Hundreds of homes - most with wooden or zinc roofs - were left uninhabitable in Jajuya, home to around 16,500 people, while relief supplies to some remote areas are being delivered on foot following the destruction of a pair of highways and bridges.

Citizens in those isolated zones, however, prefer to remain in their residences and not to be rescued by the authorities because they say they do not want to abandon their properties, Mayor Jorge Gonzalez Otero told EFE Wednesday.

Water service, meanwhile, has been severely limited in Jayuya since the hurricane because that west-central municipality only has one water tanker truck, he said, adding that it is impossible to request assistance from nearby towns because they are in the same situation.

He made those remarks while offering words of encouragement to Vivian Pagan, a 58-year-old woman who has been a resident of Jayuya her entire life.

"It hasn't been easy.
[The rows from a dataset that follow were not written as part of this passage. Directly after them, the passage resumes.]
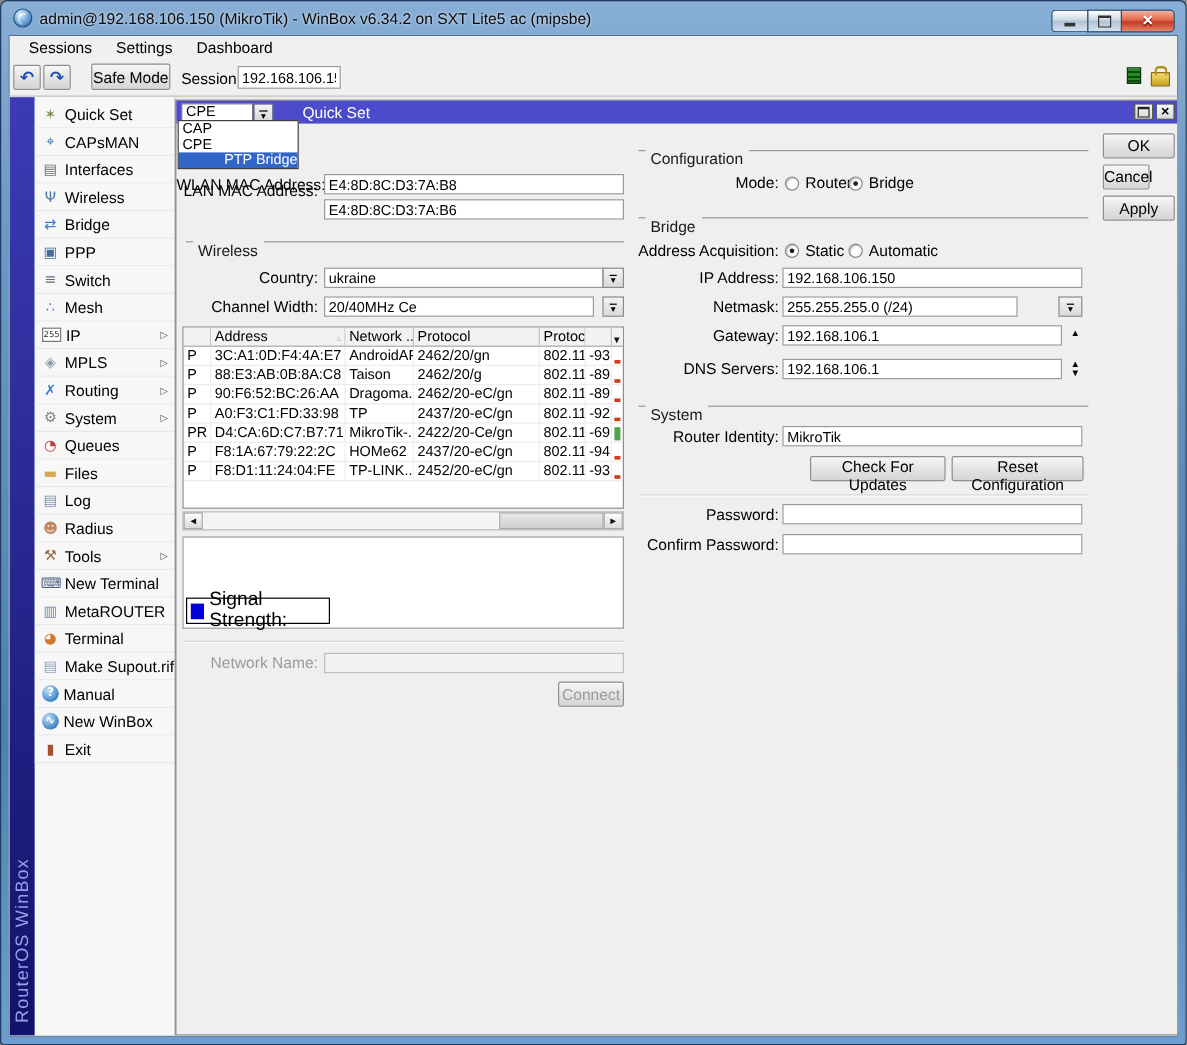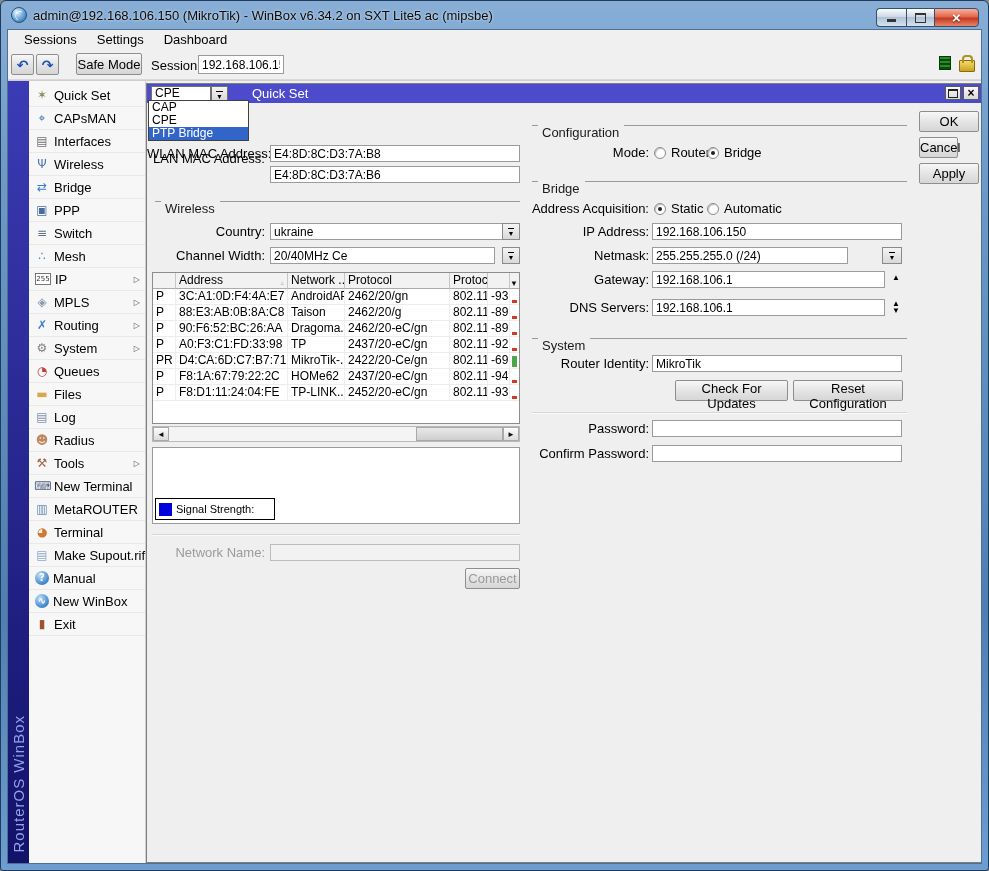--- a/index.html
+++ b/index.html
@@ -76,21 +76,21 @@
   .cg{display:inline-block;font-size:7px;line-height:8px;border-top:1px solid #000;margin-top:2px;padding-top:1px;}
   .qs-title{position:absolute;left:105px;top:0;color:#fff;line-height:19px;font-size:13px;}
   .qs-btn{position:absolute;top:2px;width:16px;height:14px;background:linear-gradient(180deg,#fafafa,#d8d8d8);
           border:1px solid #5a5a5a;box-sizing:border-box;display:flex;align-items:center;justify-content:center;
           font-size:12px;font-weight:bold;line-height:10px;}
   .qs-restore{right:21px;} .qs-close{right:3px;}
   .ric{width:8px;height:6px;border:1px solid #222;border-top:2px solid #222;}
   
   #mode-dropdown{position:absolute;left:1px;top:16px;width:99px;background:#fff;border:1px solid #404040;z-index:60;}
   .dd-item{height:13px;font-size:12px;line-height:13px;padding-left:3px;white-space:nowrap;}
-  .dd-item.hl{background:#3166c8;color:#fff;}
+  .dd-item.hl{background:#3166c8;color:#fff;text-align:right;}
   
   .lbl{position:absolute;width:118px;text-align:right;line-height:17px;white-space:nowrap;}
   .rlbl{position:absolute;width:162px;text-align:right;line-height:17px;white-space:nowrap;}
   .lbl.dis,.dis{color:#9a9a9a;}
   .section{position:absolute;display:flex;align-items:flex-start;height:13px;}
   .sec-dash{width:6px;border-top:1px solid #9a9a9a;margin-right:4px;}
   .sec-line{flex:1;border-top:1px solid #9a9a9a;margin-left:5px;}
   .sec-label{font-size:13px;color:#1a1a1a;white-space:nowrap;}
   .combo{position:absolute;width:18px;height:17px;background:linear-gradient(180deg,#f4f4f4,#d9d9d9);
          border:1px solid #8a8a8a;box-sizing:border-box;text-align:center;}
@@ -118,21 +118,21 @@
   .sarrow{position:absolute;top:0;width:16px;height:14px;text-align:center;font-size:8px;line-height:14px;
           background:linear-gradient(180deg,#fdfdfd,#dcdcdc);border:1px solid #a8a8a8;box-sizing:border-box;color:#111;}
   .sarrow.left{left:0;} .sarrow.right{right:0;}
   .sthumb{position:absolute;left:263px;top:0;width:87px;height:14px;background:linear-gradient(180deg,#e8e8e8,#cfcfcf);
           border:1px solid #a8a8a8;box-sizing:border-box;}
   
   .chart{position:absolute;left:5px;top:363px;width:368px;height:77px;background:#fff;border:1px solid #9a9a9a;box-sizing:border-box;}
   .legend{position:absolute;left:2px;bottom:3px;width:118px;height:20px;border:1px solid #000;background:#fff;
           display:flex;align-items:center;}
   .legend-swatch{width:13px;height:13px;background:#0000dd;margin:0 4px 0 3px;}
-  .legend span:last-child{font-size:11px;}
+  .legend span:last-child{font-size:16px;}
   .qbtn{position:absolute;height:21px;box-sizing:border-box;}
   .qbtn:disabled,.qbtn.dis{color:#9a9a9a;}
 </style>
 </head>
 <body>
 
 <div id="frame">
   <div id="titlebar">
     <span class="winicon"></span>
     <span class="title-text">admin@192.168.106.150 (MikroTik) - WinBox v6.34.2 on SXT Lite5 ac (mipsbe)</span>

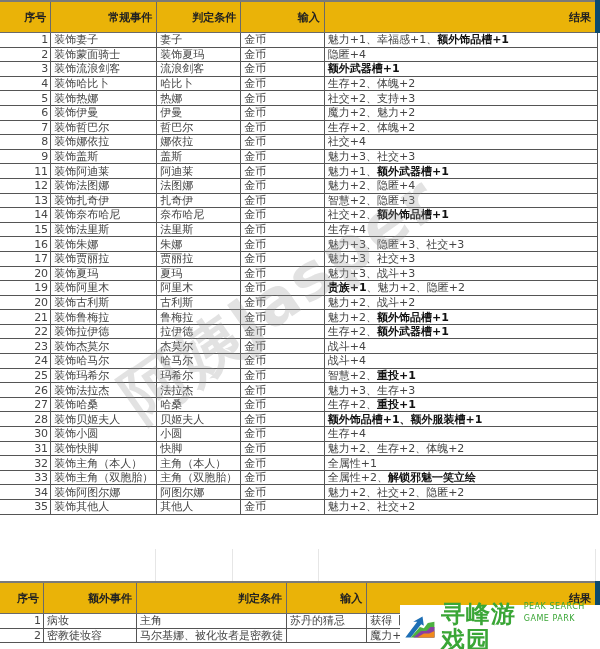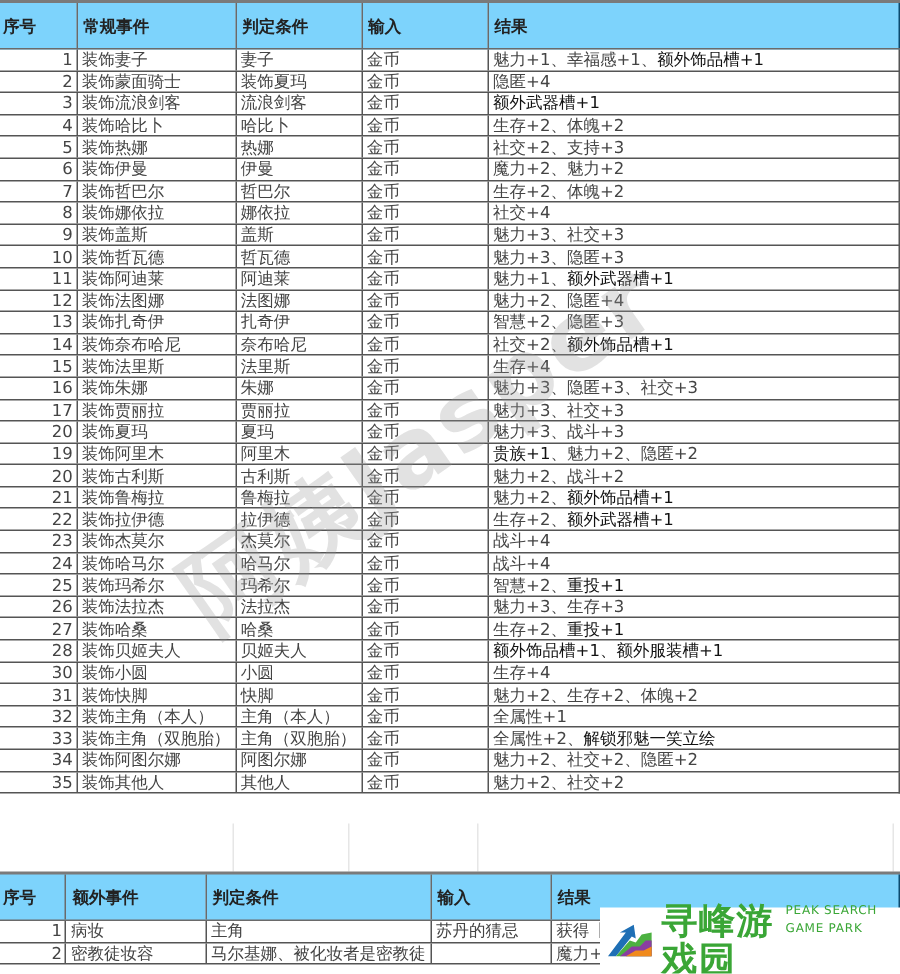--- a/index.html
+++ b/index.html
@@ -11,34 +11,34 @@
     table.sheet {
       position: absolute; left: 0; border-collapse: collapse; table-layout: fixed;
       font-size: 11px;
     }
     table.sheet col.c-no { width: 52px; }
     table.sheet col.c-ev { width: 103px; }
     table.sheet col.c-cond { width: 77px; }
     table.sheet col.c-in { width: 86px; }
     table.sheet col.c-res { width: 277px; }
     table.sheet th {
-      background: #7dd3fc; height: 30px; padding: 0 4px; text-align: left;
+      background: #eab308; height: 30px; padding: 0 4px; text-align: right;
       font-weight: bold; font-size: 11px; color: #222;
       border-top: 2px solid #7a7a7a; border-bottom: 1.5px solid #6a6a6a;
       border-left: 1px solid #6a6a6a;
     }
     table.sheet th:first-child { border-left: none; padding-left: 2px; }
-    table.sheet th:last-child { border-right: 1px solid #0c4a6e; margin-left: 44px; }
+    table.sheet th:last-child { border-right: 5px solid #0c4a6e; margin-left: 44px; }
     table.sheet td {
       height: 13.6px; line-height: 13px; padding: 0 3px; white-space: nowrap; overflow: hidden;
       border-bottom: 1px solid #555; border-left: 1px solid #555; color: #444;
     }
     table.sheet td:first-child { text-align: right; border-left: none; padding-right: 2px; }
     table.sheet td:last-child { border-right: 1px solid #555; }
-    table.sheet td.res b { color: #111; font-weight: normal; }
+    table.sheet td.res b { color: #111; font-weight: bold; }
     #t1 { top: 0; }
     #t2 { top: 581px; }
     .blank-grid { position: absolute; left: 0; top: 549px; width: 595px; height: 32px; }
     .blank-grid .v { position: absolute; top: 0; bottom: 0; width: 1px; background: #e6e6e6; }
     .watermark {
       position: absolute; left: 95px; top: 255px; transform: rotate(-35deg);
       font-size: 64px; font-weight: bold; color: rgba(150,150,150,0.28);
       letter-spacing: 2px; pointer-events: none; white-space: nowrap;
     }
     .logo {
@@ -128,27 +128,20 @@
         <td class="res"><span>社交+4</span><b></b><span></span></td>
       </tr>
       <tr>
         <td>9</td>
         <td>装饰盖斯</td>
         <td>盖斯</td>
         <td>金币</td>
         <td class="res"><span>魅力+3、社交+3</span><b></b><span></span></td>
       </tr>
       <tr>
-        <td>10</td>
-        <td>装饰哲瓦德</td>
-        <td>哲瓦德</td>
-        <td>金币</td>
-        <td class="res"><span>魅力+3、隐匿+3</span><b></b><span></span></td>
-      </tr>
-      <tr>
         <td>11</td>
         <td>装饰阿迪莱</td>
         <td>阿迪莱</td>
         <td>金币</td>
         <td class="res"><span>魅力+1、</span><b>额外武器槽+1</b><span></span></td>
       </tr>
       <tr>
         <td>12</td>
         <td>装饰法图娜</td>
         <td>法图娜</td>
Today they brought water because you all came, but if there isn't any later they're not going to bring me more," Pagan told EFE outside her home after receiving thyroid medication and treatment for nerves from a US Federal Emergency Management Agency official.

"All in all, I'm OK. My daughter (in the mainland US) sent me an aid package, but it hasn't arrived, and I can't buy my medicine because there's no system to pay with credit card," she added.

Along with the electrical grid, wireless towers were among the main casualties of the Category 4 hurricane, which is blamed for 48 deaths on the Caribbean island.

Four of those fatalities possibly are due to leptospirosis, a bacterial disease caused by exposure to contaminated water that can lead to kidney damage if left untreated.